Десять лет назад после тяжелого ранения боцман Крупенков, списанный на берег, вольнонаемным прибыл на Колыму в надежде найти здесь арестованную в 42-м жену. Никого он не нашел. Глупая была затея. Так и остался рыбачить в местном рыбсовхозе. Жизнь для него кончилась в мае 41-го, когда семья в полном составе провожала его в очередной поход на флагманском крейсере Балтийского флота «Киров» в студеные воды Баренцева моря. Ефросинья тогда на восьмом месяце ходила. Третьего ждали. Вернулся моряк домой, никого не застал. Волком завыл. Крест на себе поставил. Год пил, потом собрал вещмешок и пошел на поиски. Сейчас уже никого не ищет. День прошел, и ладно. Из медалей своих нагрудные крестики отлил и салагам раздарил. Окропил их святой водой в храме, продел веревочки в ушко и повесил на шеи тем, кого терять не хотел. Жаль желторотиков. Принял ли Всевышний его крест, признал ли? Ведь ему его дали «За отвагу», а стало быть, за убийство врага. Кому в голову взбредет из медалей православные кресты выпиливать? Фантазер, да и только.
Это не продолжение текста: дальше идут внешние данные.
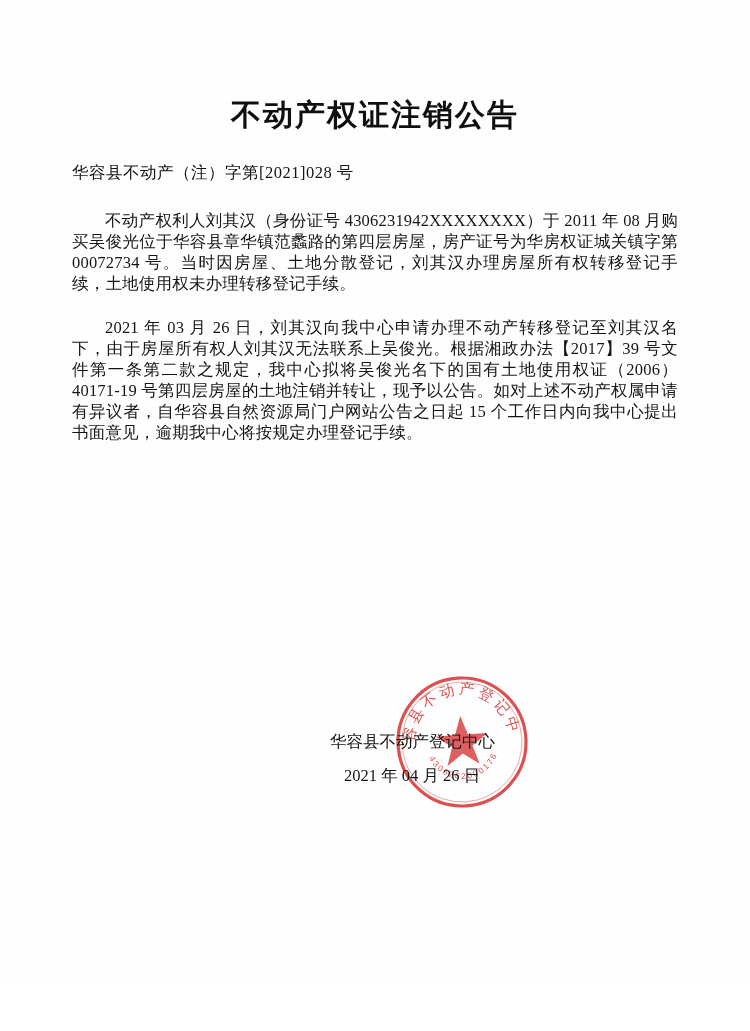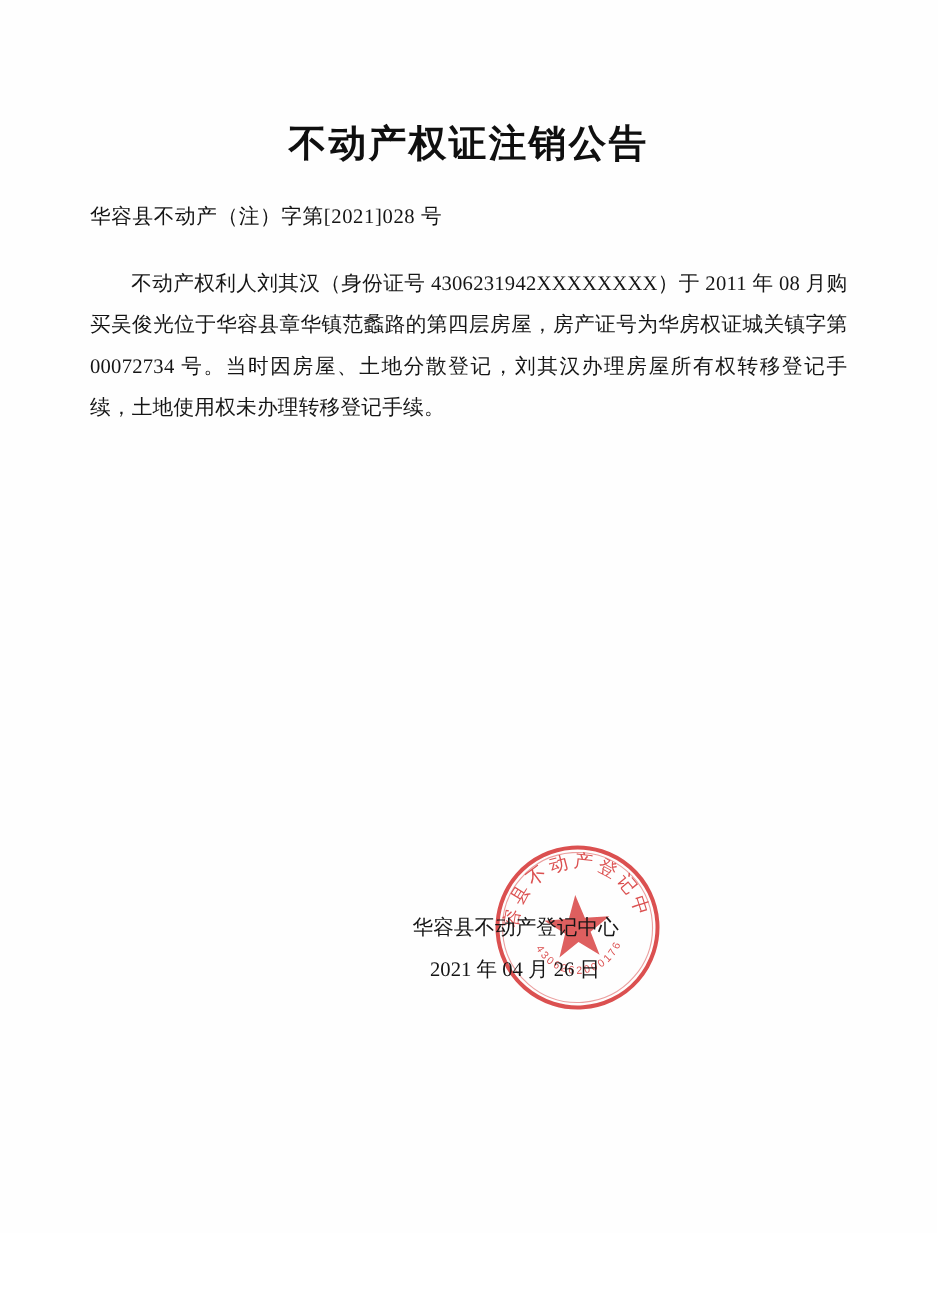--- a/index.html
+++ b/index.html
@@ -47,7 +47,7 @@
   .para {
     margin-top: 26px;
     font-size: 16.5px;
-    line-height: 33px;
+    line-height: 21px;
     text-align: justify;
     text-justify: inter-ideograph;
     text-indent: 33px;

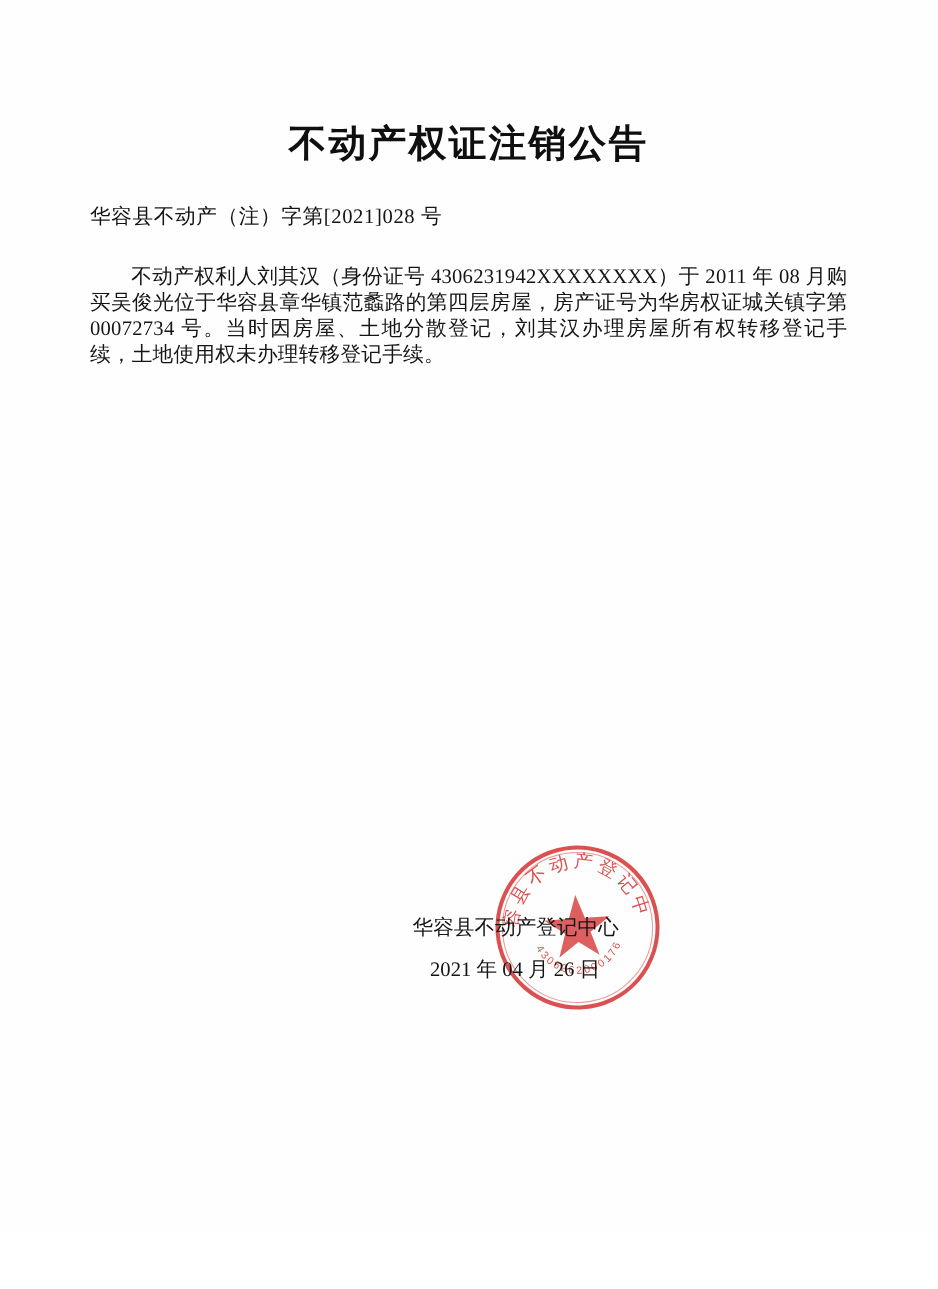--- a/index.html
+++ b/index.html
@@ -102,6 +102,7 @@
 
     <div class="para">不动产权利人刘其汉（身份证号 4306231942XXXXXXXX）于 2011 年 08 月购买吴俊光位于华容县章华镇范蠡路的第四层房屋，房产证号为华房权证城关镇字第 00072734 号。当时因房屋、土地分散登记，刘其汉办理房屋所有权转移登记手续，土地使用权未办理转移登记手续。</div>
 
+    <div class="para second">2021 年 03 月 26 日，刘其汉向我中心申请办理不动产转移登记至刘其汉名下，由于房屋所有权人刘其汉无法联系上吴俊光。根据湘政办法【2017】39 号文件第一条第二款之规定，我中心拟将吴俊光名下的国有土地使用权证（2006）40171-19 号第四层房屋的土地注销并转让，现予以公告。如对上述不动产权属申请有异议者，自华容县自然资源局门户网站公告之日起 15 个工作日内向我中心提出书面意见，逾期我中心将按规定办理登记手续。</div>
 
     <div class="footer-space"></div>
   </div>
Катер сбавил обороты, и задранный нос плавно опустился в воду. Наконец Белограй увидел судно. Туманка рассеялась при входе в бухту, и перед ним вырос красавец. Первое, на что обратил внимание генерал, было вооружение — все на месте. Сторожевик стоял носом к берегу на якорях, вцепившись в дно мертвой хваткой. Ни одного видимого повреждения. Новенький, без ржавчины, будто нарисованный.
Белограй вышел на палубу. Матрос вглядывался в прозрачную воду, выискивая камни, рифы и отмели, и давал сигналы рулевому. Генерал встал у борта. К нему подбежал подполковник Сорокин.
— Веди сюда моряков из трюма. Мне нужна первая оценка.
— Слушаюсь!
Катер подошел к кораблю на расстояние в триста метров и застопорил ход. На носу собралась вся группа Белограя, к ней присоединились моряки. Генерал повернулся к бывшему капитан-лейтенанту и спросил:
— Что перед собой видишь, командир?
— СКР типа «Ураган» проекта тридцать девять четвертой серии, — ответил Кравченко. — Классический миноносец. Из дивизиона «плохой погоды». Высокая остойчивость, но очень стремительная качка. Длина — семьдесят один с половиной метр, ширина — семь и четыре, осадка — два и восемь, водоизмещение — пятьсот шестьдесят тонн, скорость — двадцать четыре узла. При экономной скорости в четырнадцать узлов дальность похода — девятьсот шестьдесят миль. На борту две стомиллиметровые пушки, четыре сорокопятимиллиметровые зенитные пушки, тридцатисемимиллиметровый зенитный автомат, один трехтрубный торпедный аппарат. Должны иметься мины, глубинные бомбы, тралы.
— Ходил на таком?
— Не доводилось. В 45-м их пришло только два. На борту бывал, но мы воевали на СКР типа «Шквал».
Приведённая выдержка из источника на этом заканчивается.